[User interface change data]
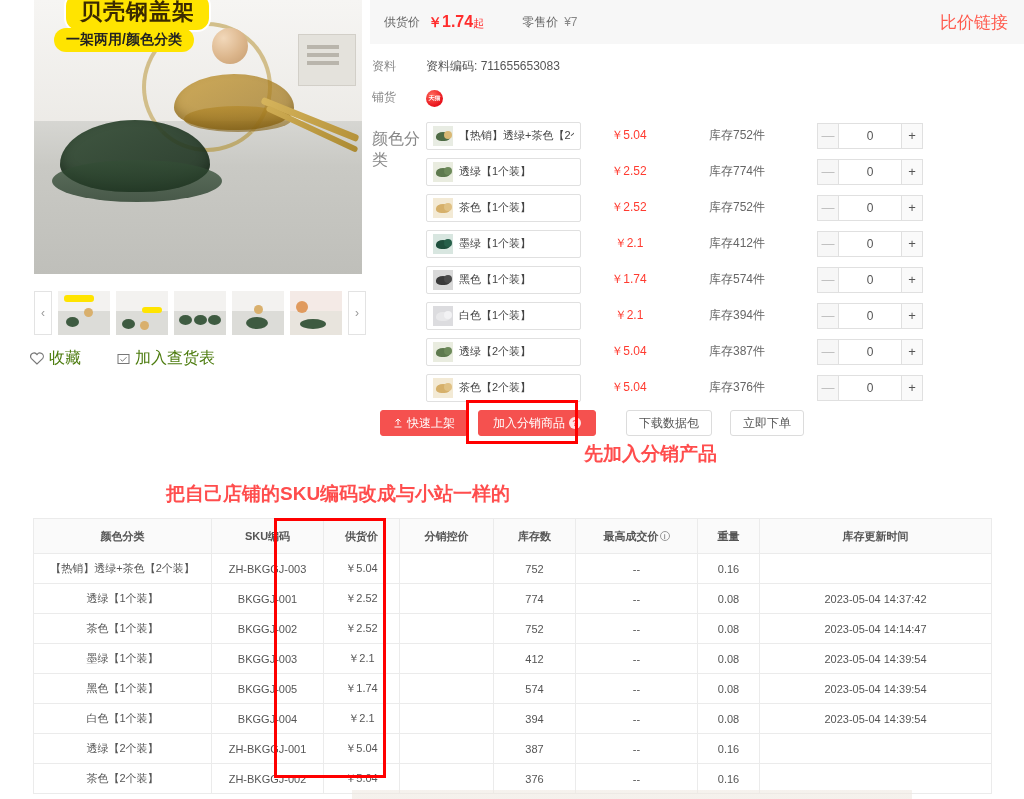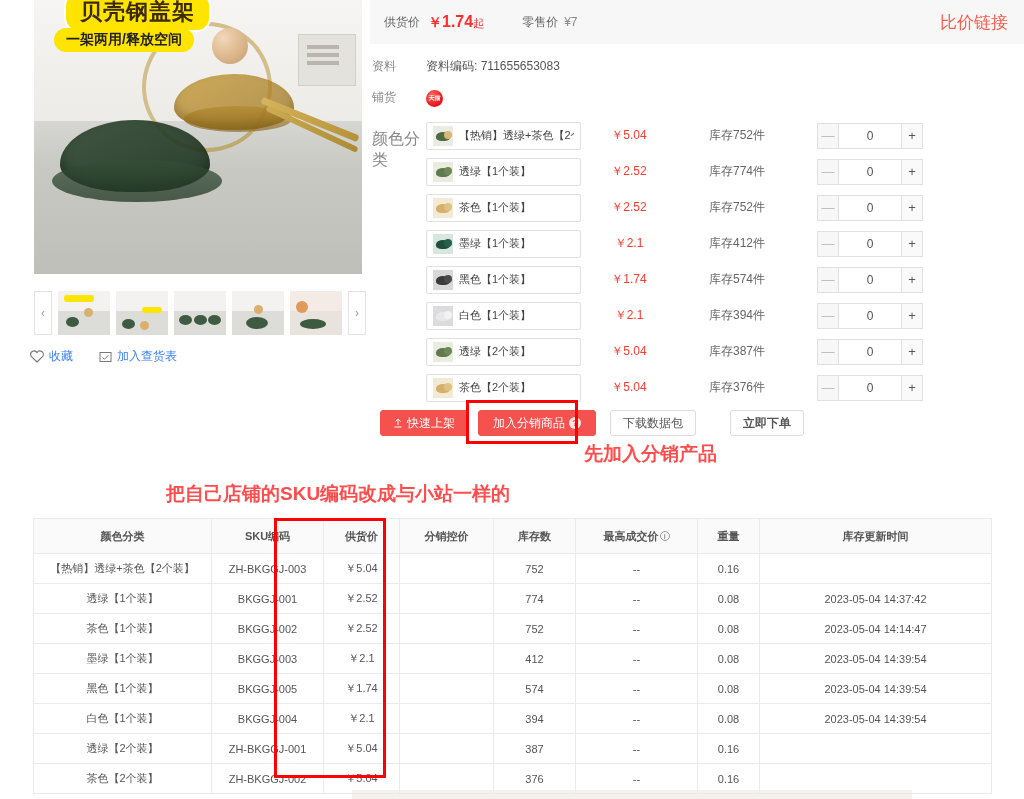--- a/index.html
+++ b/index.html
@@ -242,7 +242,7 @@
       <div class="mp-green"></div>
       <div class="mp-green2"></div>
       <div class="mp-badge-top">贝壳钢盖架</div>
-      <div class="mp-badge-sub">一架两用/释放空间</div>
+      <div class="mp-badge-sub">一架两用/颜色分类</div>
     </div>
   </div>
 

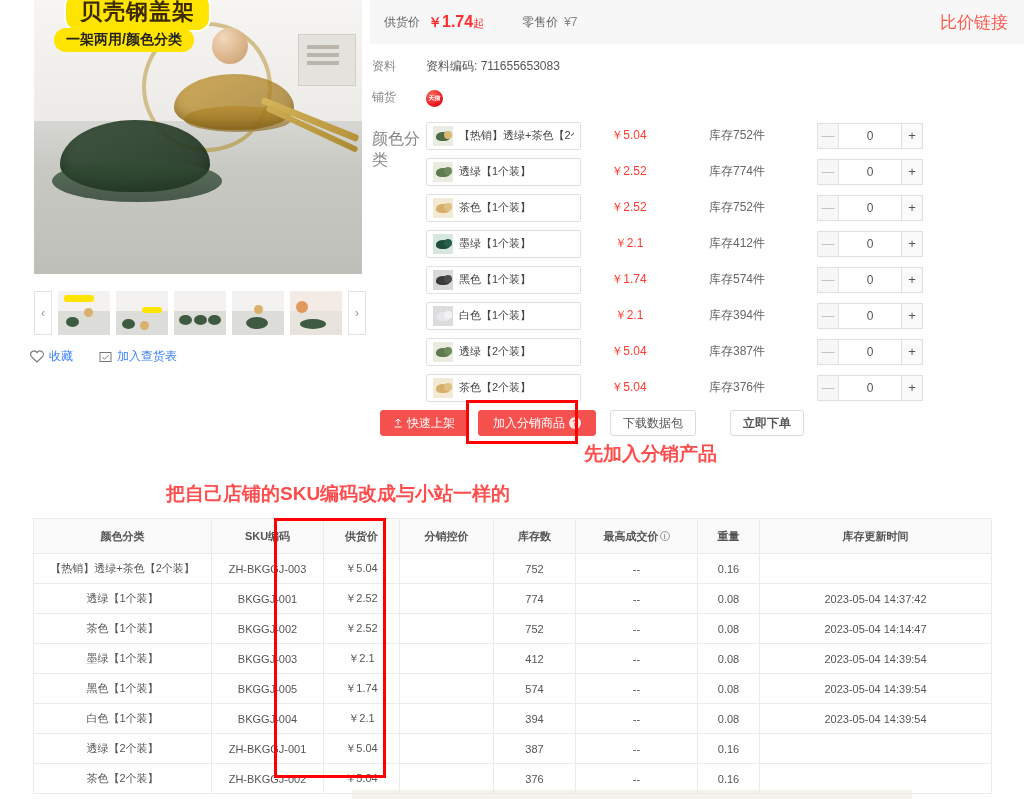--- a/index.html
+++ b/index.html
@@ -116,7 +116,7 @@
   .thumb .t-o2 { position:absolute; width:9px; height:9px; border-radius:50%; background:#d9b06d; }
   .thumb .t-y  { position:absolute; background:#ffe400; border-radius:3px; }
 
-  .gallery-links { position:absolute; left:30px; top:348px; display:flex; gap:26px; font-size:12px; color:#3b82f6; }
+  .gallery-links { position:absolute; left:30px; top:348px; display:flex; gap:36px; font-size:16px; color:#4d7c0f; }
   .gl { display:flex; align-items:center; gap:5px; cursor:pointer; }
 
   

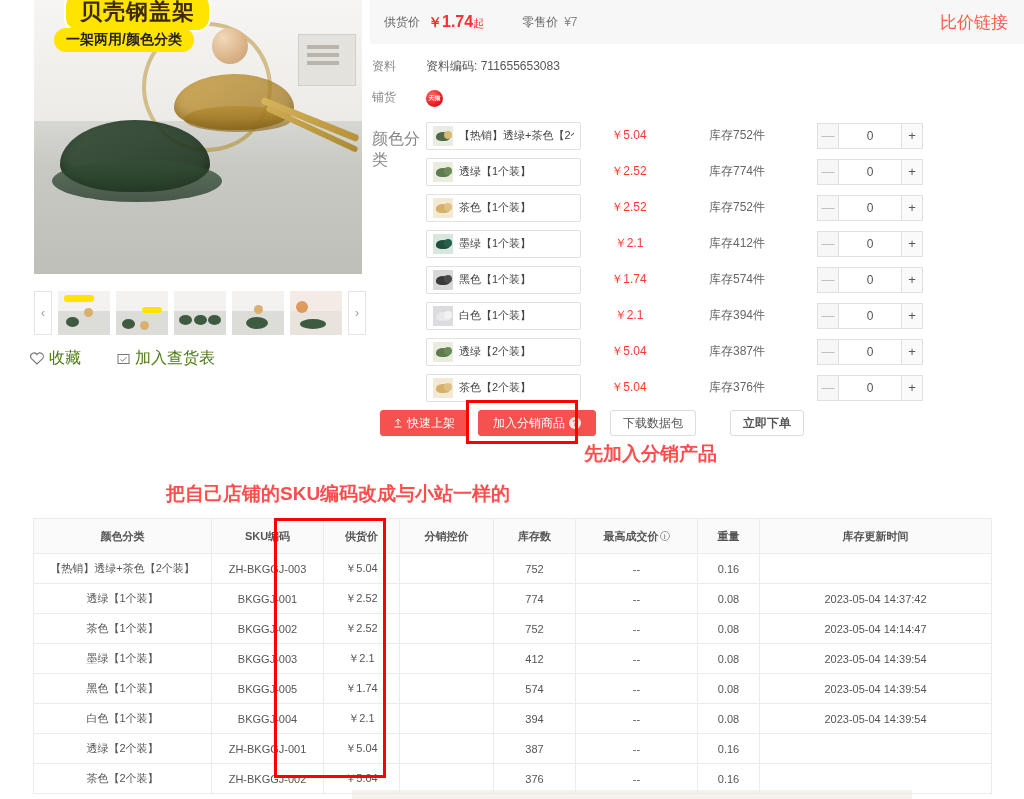--- a/index.html
+++ b/index.html
@@ -480,7 +480,7 @@
       <span class="help-dot">?</span>
     </div>
 
-    <div class="btn btn-white" style="margin-left:4px;">
+    <div class="btn btn-white" style="margin-left:20px;">
       <span>下载数据包</span>
     </div>
 

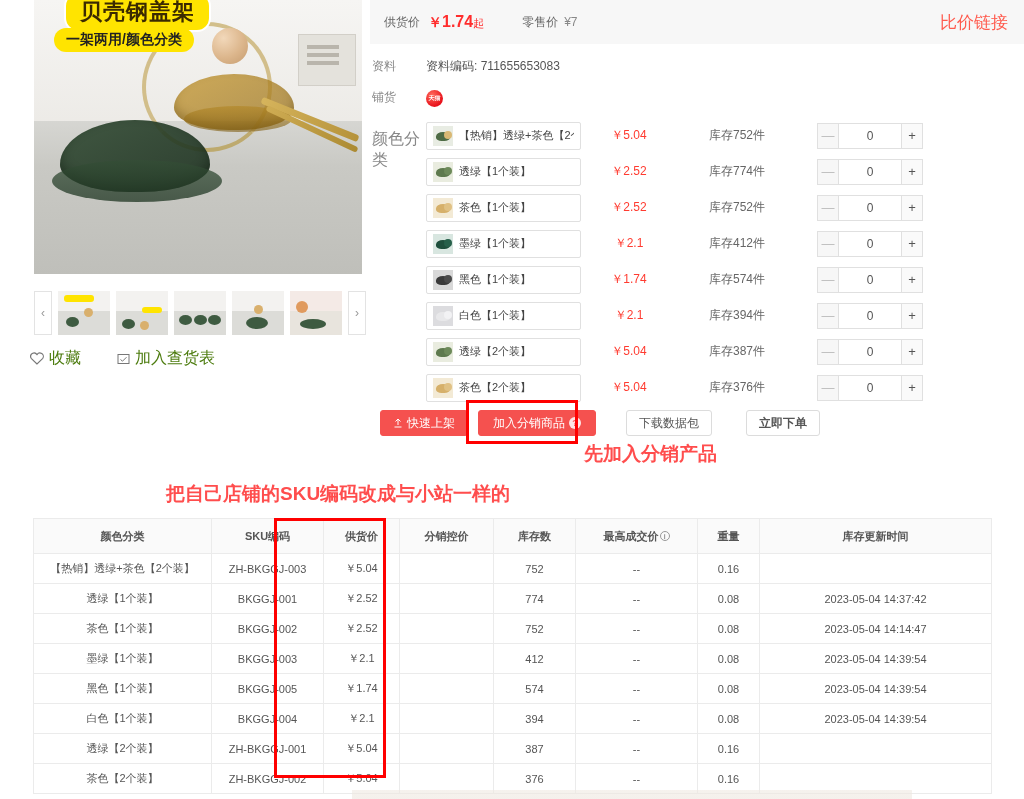--- a/index.html
+++ b/index.html
@@ -485,7 +485,7 @@
     </div>
 
 
-    <div class="btn btn-white" style="margin-left:24px;font-weight:bold;">
+    <div class="btn btn-white" style="margin-left:8px;">
       <span>立即下单</span>
     </div>
   </div>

What the task asks
Transcribe all records verbatim, no pictures.

Task answer
--- a/index.html
+++ b/index.html
@@ -242,7 +242,7 @@
       <div class="mp-green"></div>
       <div class="mp-green2"></div>
       <div class="mp-badge-top">贝壳钢盖架</div>
-      <div class="mp-badge-sub">一架两用/释放空间</div>
+      <div class="mp-badge-sub">一架两用/颜色分类</div>
     </div>
   </div>
 

--- a/index.html
+++ b/index.html
@@ -116,7 +116,7 @@
   .thumb .t-o2 { position:absolute; width:9px; height:9px; border-radius:50%; background:#d9b06d; }
   .thumb .t-y  { position:absolute; background:#ffe400; border-radius:3px; }
 
-  .gallery-links { position:absolute; left:30px; top:348px; display:flex; gap:26px; font-size:12px; color:#3b82f6; }
+  .gallery-links { position:absolute; left:30px; top:348px; display:flex; gap:36px; font-size:16px; color:#4d7c0f; }
   .gl { display:flex; align-items:center; gap:5px; cursor:pointer; }
 
   

--- a/index.html
+++ b/index.html
@@ -480,7 +480,7 @@
       <span class="help-dot">?</span>
     </div>
 
-    <div class="btn btn-white" style="margin-left:4px;">
+    <div class="btn btn-white" style="margin-left:20px;">
       <span>下载数据包</span>
     </div>
 

--- a/index.html
+++ b/index.html
@@ -485,7 +485,7 @@
     </div>
 
 
-    <div class="btn btn-white" style="margin-left:24px;font-weight:bold;">
+    <div class="btn btn-white" style="margin-left:8px;">
       <span>立即下单</span>
     </div>
   </div>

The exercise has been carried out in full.